For other GNU/Linux distributions, we recommend to read the Getting Starting Guide for GNU/Linux.
For Darwin/Mac OS X:
- C/C++ compiler: Please install the Apple's Xcode toolset. Some versions may require to explicitly add the Command Line Developer Tools plug-in in order to make available the required commands on the Terminal.
- CUDA Toolkit and Drivers: Just download and execute the proper .dmg file from the CUDA Download Page (or the Archive Page for previous releases), and follow the instructions.
- Multi-GPU version (optional): Most MPI libraries are available on package managers, such as MacPorts or Homebrew. Otherwise, you can download the source code and compile it.
We highly recommend to read the Getting Starting Guide for Darwin/Mac OS X for detailed instructions.
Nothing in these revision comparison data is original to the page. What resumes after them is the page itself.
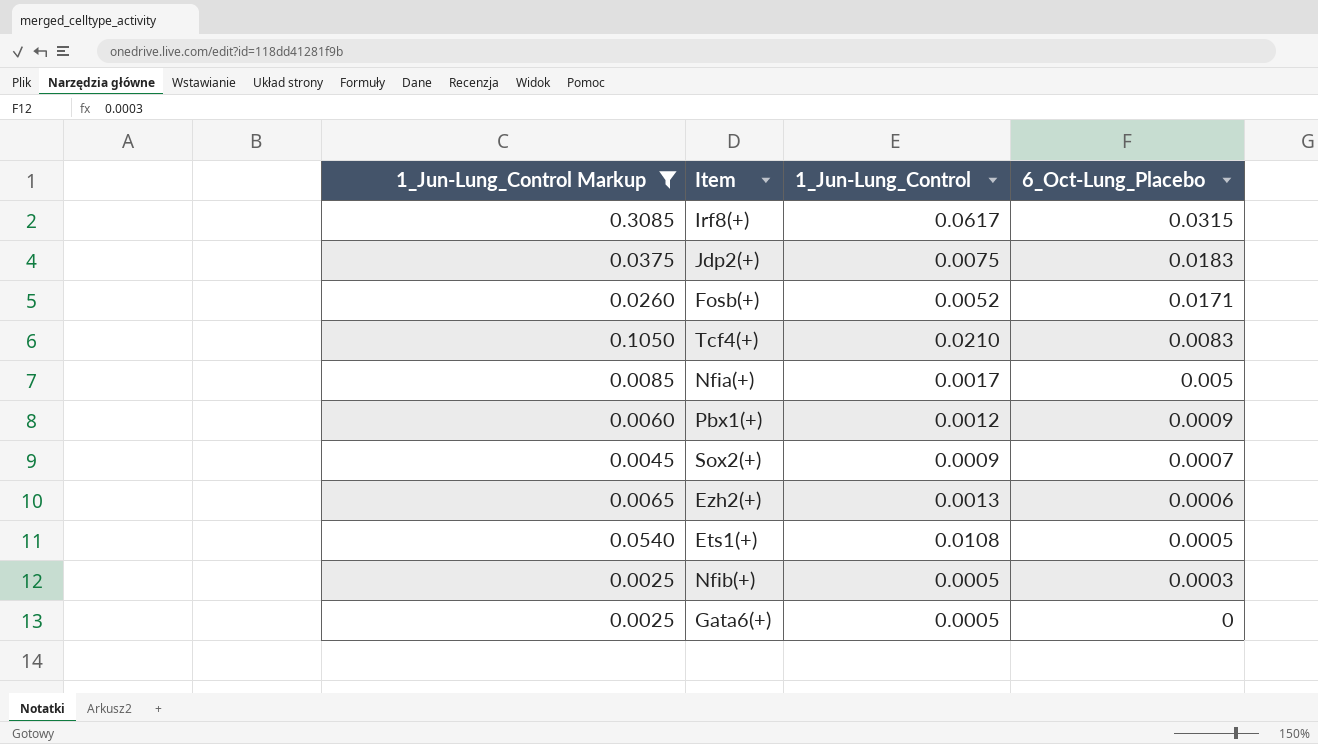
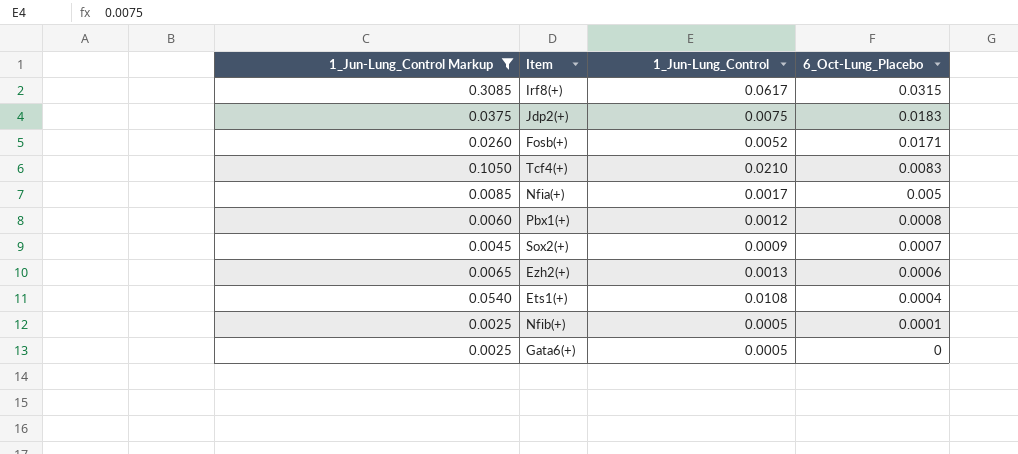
Pbx1(+) | 6_Oct-Lung_Placebo: 0.0009 -> 0.0008
Ets1(+) | 6_Oct-Lung_Placebo: 0.0005 -> 0.0004
Nfib(+) | 6_Oct-Lung_Placebo: 0.0003 -> 0.0001

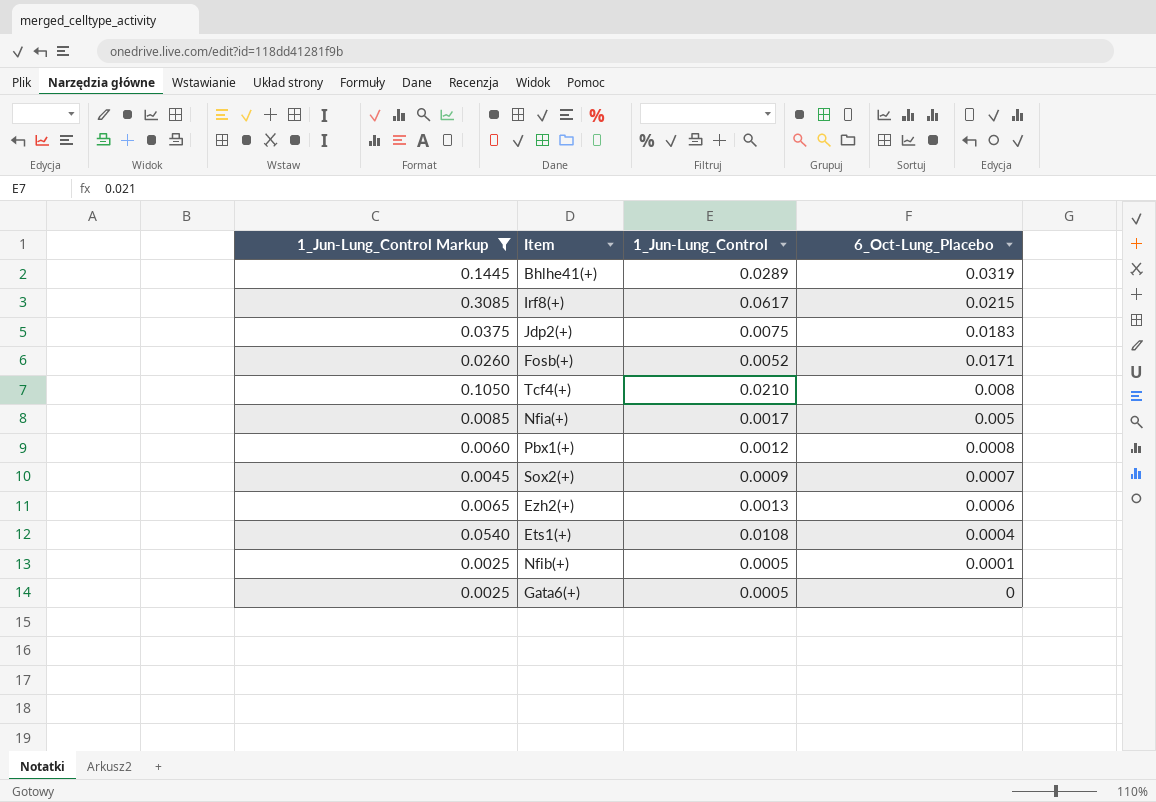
row Bhlhe41(+): none -> 0.1445 | 0.0289 | 0.0319
Irf8(+) | 6_Oct-Lung_Placebo: 0.0315 -> 0.0215
Tcf4(+) | 6_Oct-Lung_Placebo: 0.0083 -> 0.008

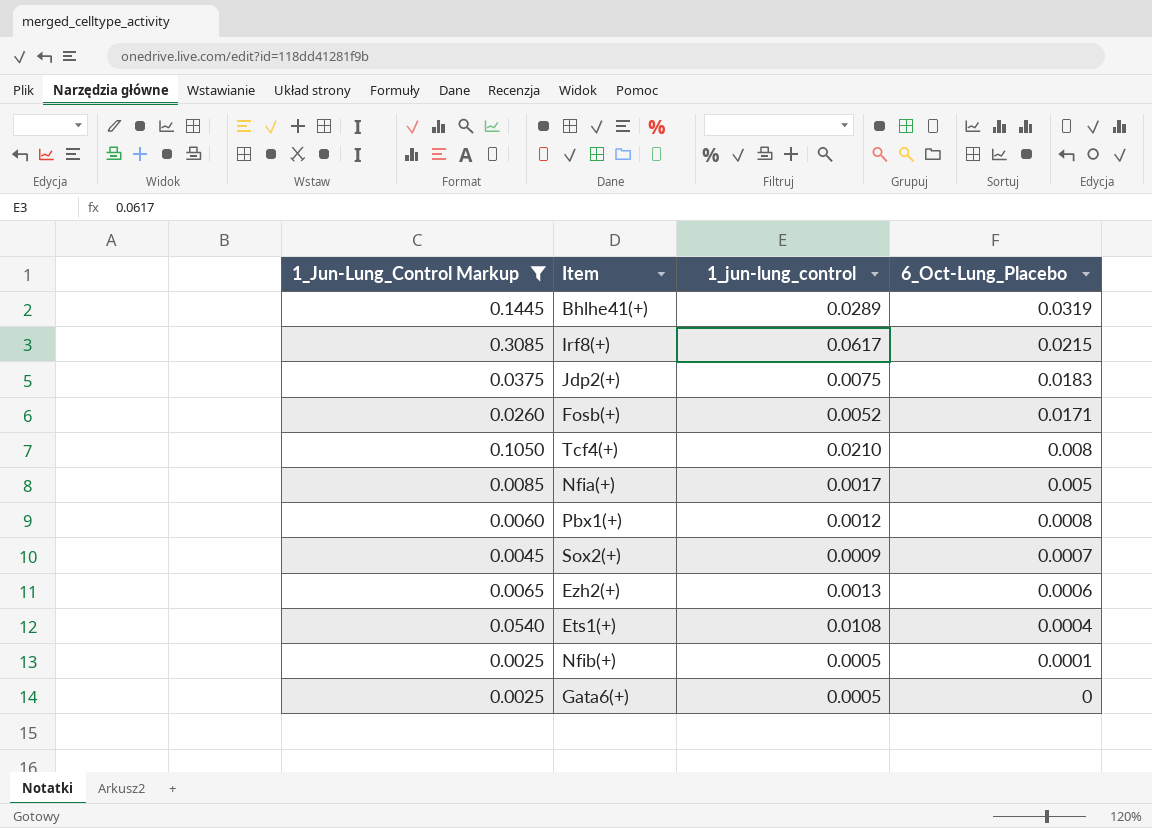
column name: 1_Jun-Lung_Control -> 1_jun-lung_control

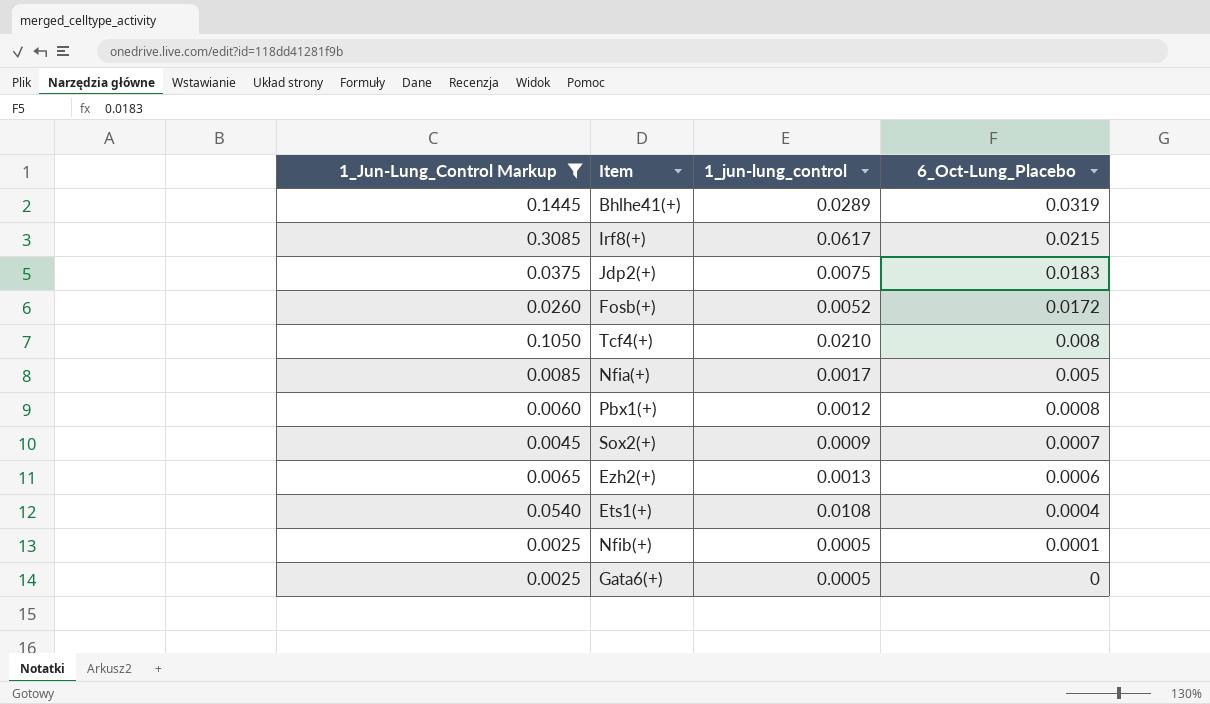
Fosb(+) | 6_Oct-Lung_Placebo: 0.0171 -> 0.0172

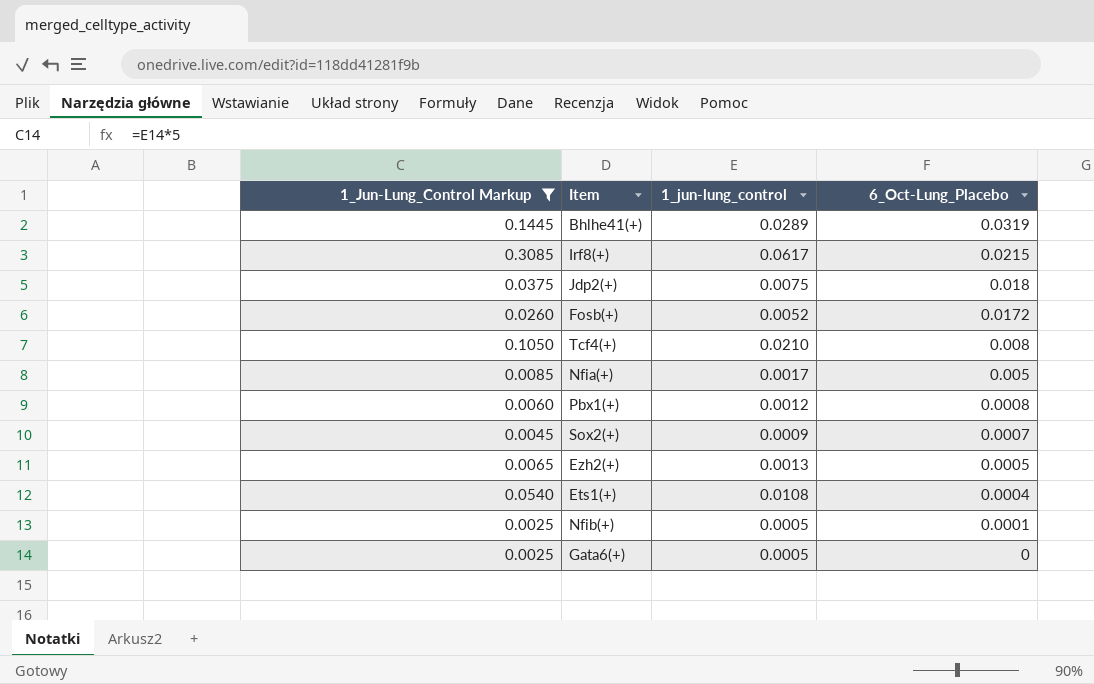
Jdp2(+) | 6_Oct-Lung_Placebo: 0.0183 -> 0.018
Ezh2(+) | 6_Oct-Lung_Placebo: 0.0006 -> 0.0005

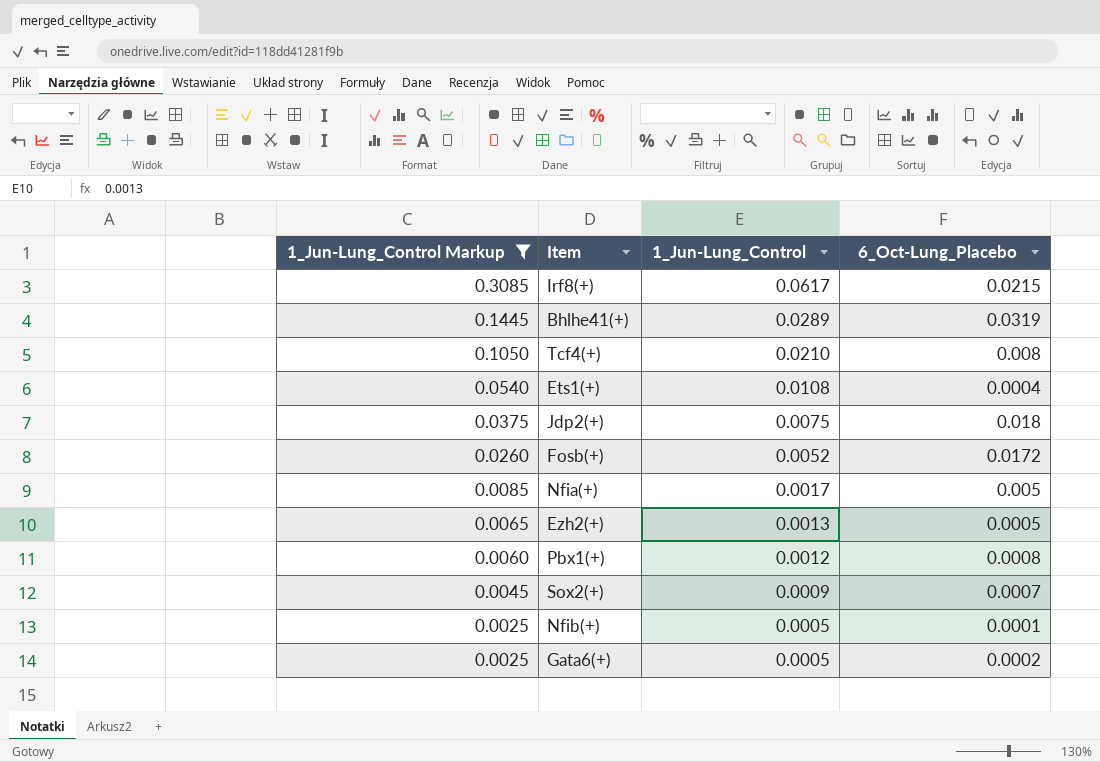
row order: 6_Oct-Lung_Placebo descending -> 1_Jun-Lung_Control Markup descending
column name: 1_jun-lung_control -> 1_Jun-Lung_Control
Gata6(+) | 6_Oct-Lung_Placebo: 0 -> 0.0002

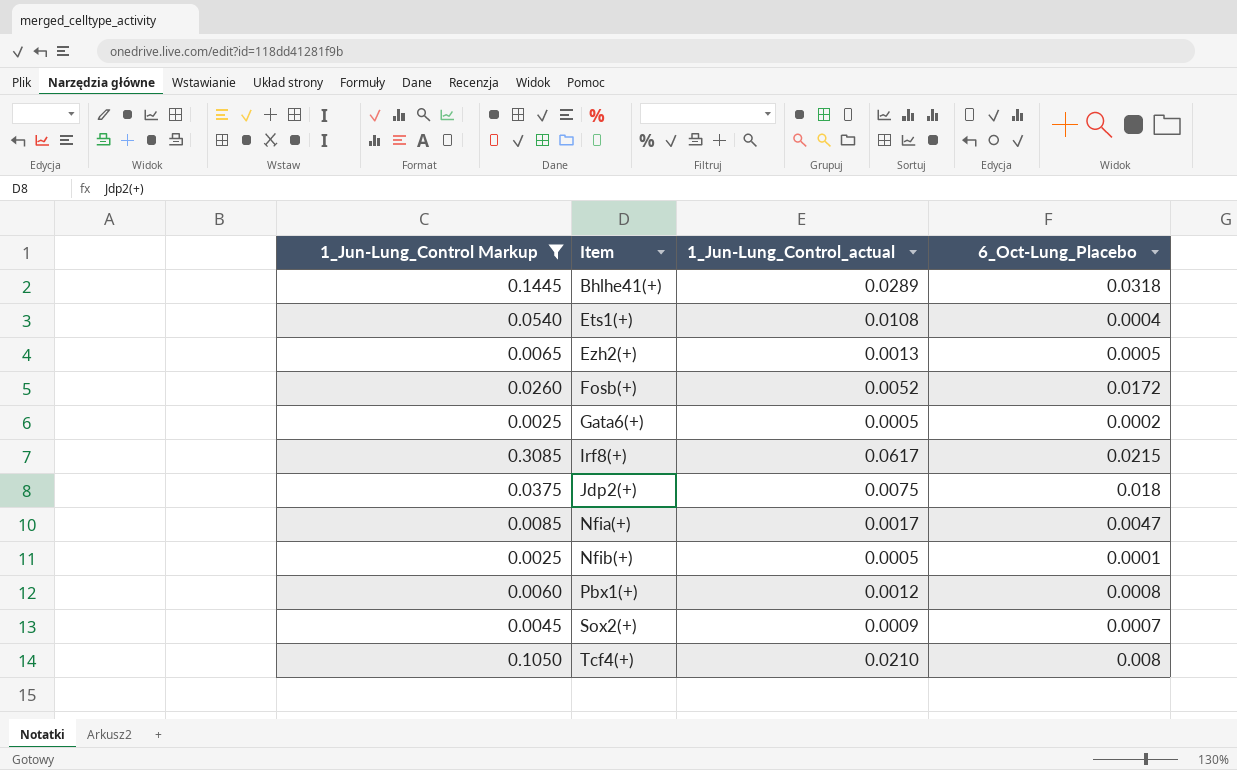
row order: 1_Jun-Lung_Control Markup descending -> Item ascending
column name: 1_Jun-Lung_Control -> 1_Jun-Lung_Control_actual
Bhlhe41(+) | 6_Oct-Lung_Placebo: 0.0319 -> 0.0318
Nfia(+) | 6_Oct-Lung_Placebo: 0.005 -> 0.0047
2. Download, Decompress, and Compile NMF-mGPU

NMF-mGPU can be downloaded from two main sources:

From the Releases Page for the latest and previous releases.
From the Applications Page to get the latest development code.

Once the file has been unzipped, please open a Terminal in the generated folder and execute the following command:

     $>  source  env.sh  <CUDA_PATH>

where <CUDA_PATH> denotes the path to your CUDA Toolkit (e.g., /usr/local/cuda-5.5 or /Developer/NVIDIA/cuda-5.5).

To compile the program, just execute:

     $>  make

The compilation process may take some time since different versions of the software (one per GPU model) will be generated into the executable file. To compile code for just a particular GPU architecture (e.g., for Compute Capability 1.3), you can use the following command:

     $>  make  SM_VERSIONS=13

Warning:

No code is compiled for Compute Capabilities 1.x, since they are being deprecated on newer versions of the CUDA Toolkit. For such GPU models, code must be explicitly requested as shown in the example above.

The resulting executable file, NMF_GPU, will be stored in the bin/ folder.

Multi-GPU version:

To compile the multi-GPU version (process not performed by default), just execute:

     $>  make  multi_gpu  MPICC=<path_to_mpi>/bin/mpicc

Please make sure that your MPI library is properly installed (i.e., environment variables, etc). Similarly as above, the resulting executable file, NMF_mGPU is stored in the bin/ folder.

3. Example of use

In the test/ folder, you can find different examples of a valid input file. They contain a 5000-by-38 gene-expression data matrix, with or without row/column labels.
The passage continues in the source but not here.